Back to Label Studio

Automatic Speech Recognition

docs/source/templates/transcribe_audio.md

2.2.10-12.2 KB
Original Source

Listen to an audio file and transcribe its content in natural language, performing speech recognition.

!!! error Enterprise If you're managing more complex or high-volume audio labeling projects, Label Studio Enterprise includes an advanced audio transcription interface built to support faster, more precise annotation at scale.

See our new [Multi-Channel Audio Transcription](react_audio) template and learn more in [A New Audio Transcription UI for Speed and Quality at Scale](https://humansignal.com/blog/building-a-better-ui-for-audio-transcription-at-scale/) (blog post).

Interactive Template Preview

<div id="main-preview"></div>

Labeling Configuration

html
<View>
  <Audio name="audio" value="$audio" zoom="true" hotkey="ctrl+enter" />
  <Header value="Provide Transcription" />
  <TextArea name="transcription" toName="audio" rows="4" editable="true" maxSubmissions="1" />
</View>

About the labeling configuration

All labeling configurations must be wrapped in View tags.

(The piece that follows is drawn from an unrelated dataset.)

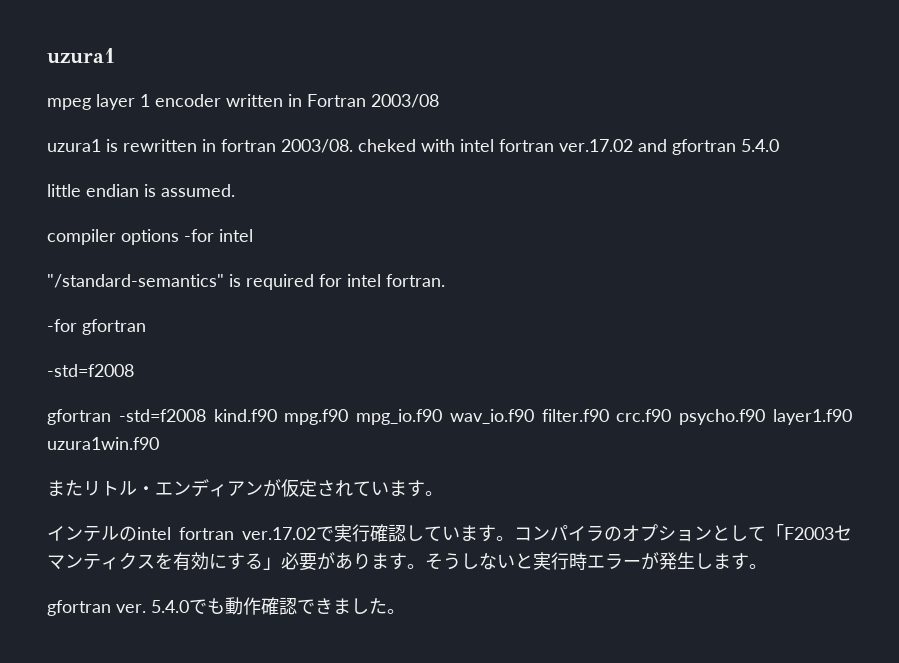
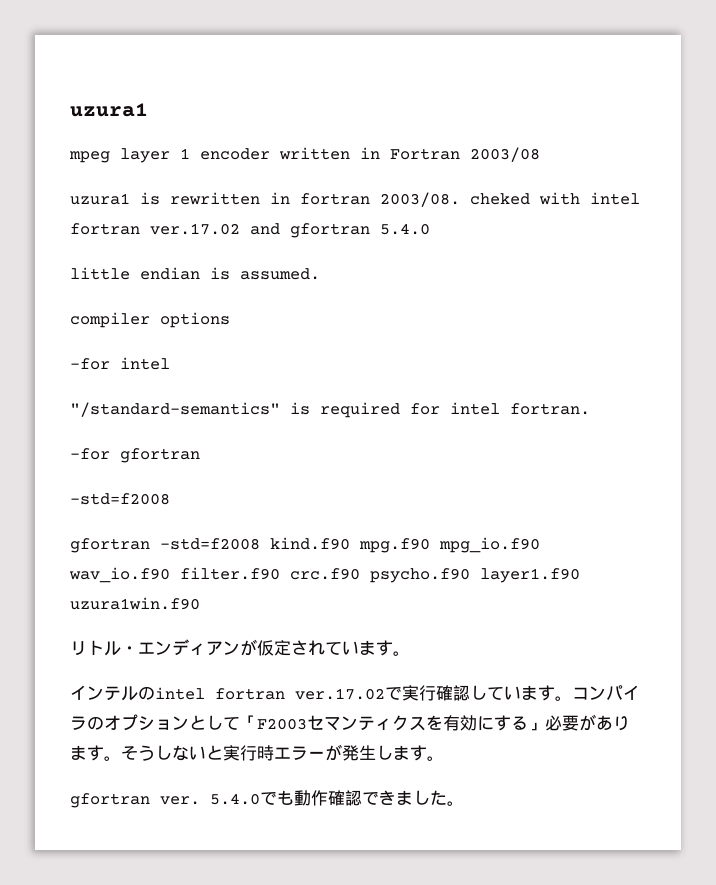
(179, 237) none -> (230, 320) //
[47,480,83,496] また -> (200, 603) none

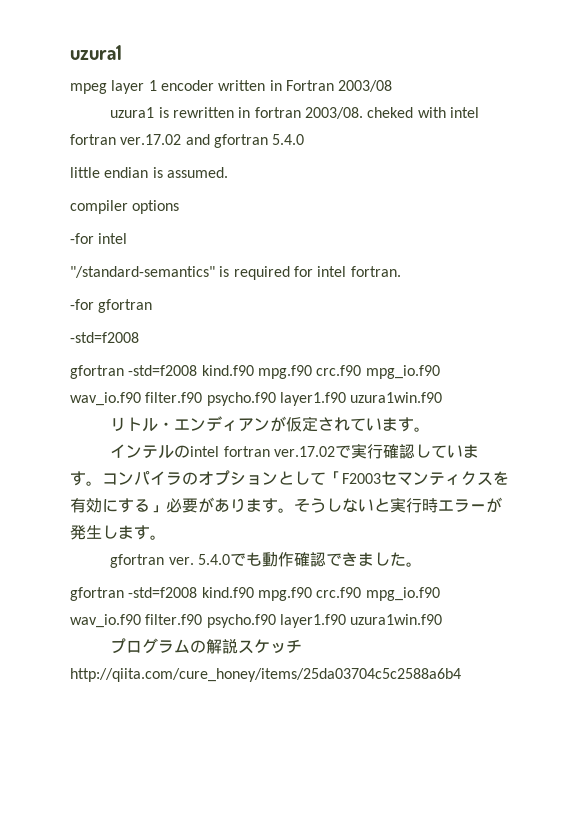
[439,537,540,553] [69,567,360,583] mpg_io.f90 wav_io.f90 filter.f90 crc.f90 -> [316,365,440,379] [70,392,203,406] crc.f90 mpg_io.f90 wav_io.f90 filter.f90
(464, 803) none -> [70,587,440,601] [70,614,443,628] [110,638,303,654] [70,668,461,682] // gfortran -std=f2008 kind.f90 mpg.f90 crc.f90 mpg_io.f90 wav_io.f90 filter.f90 psycho.f90 layer1.f90 uzura1win.f90 // プログラムの解説スケッチhttp://qiita.com/cure_honey/items/25da03704c5c2588a6b4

Use the Audio object tag with the hotkey argument to allow annotators to play back audio on the labeling interface using a specific hotkey, and use the zoom="true" argument to allow annotators to zoom in on the audio wave:

xml
<Audio name="audio" value="$audio" zoom="true" hotkey="ctrl+enter" />

You can add a header to provide instructions to the annotator:

xml
<Header value="Provide Transcription" />

Use the TextArea control tag to prompt annotators to add a transcript for the audio:

xml
<TextArea name="transcription" toName="audio" rows="4" editable="true" maxSubmissions="1" />

The rows="4" argument lets you configure the size of the text box visible on the labeling interface. The maxSubmissions="1" argument limits the maximum number of transcripts submitted by an annotator for the audio clip to one, while the editable="true" argument allows annotators to edit the transcript.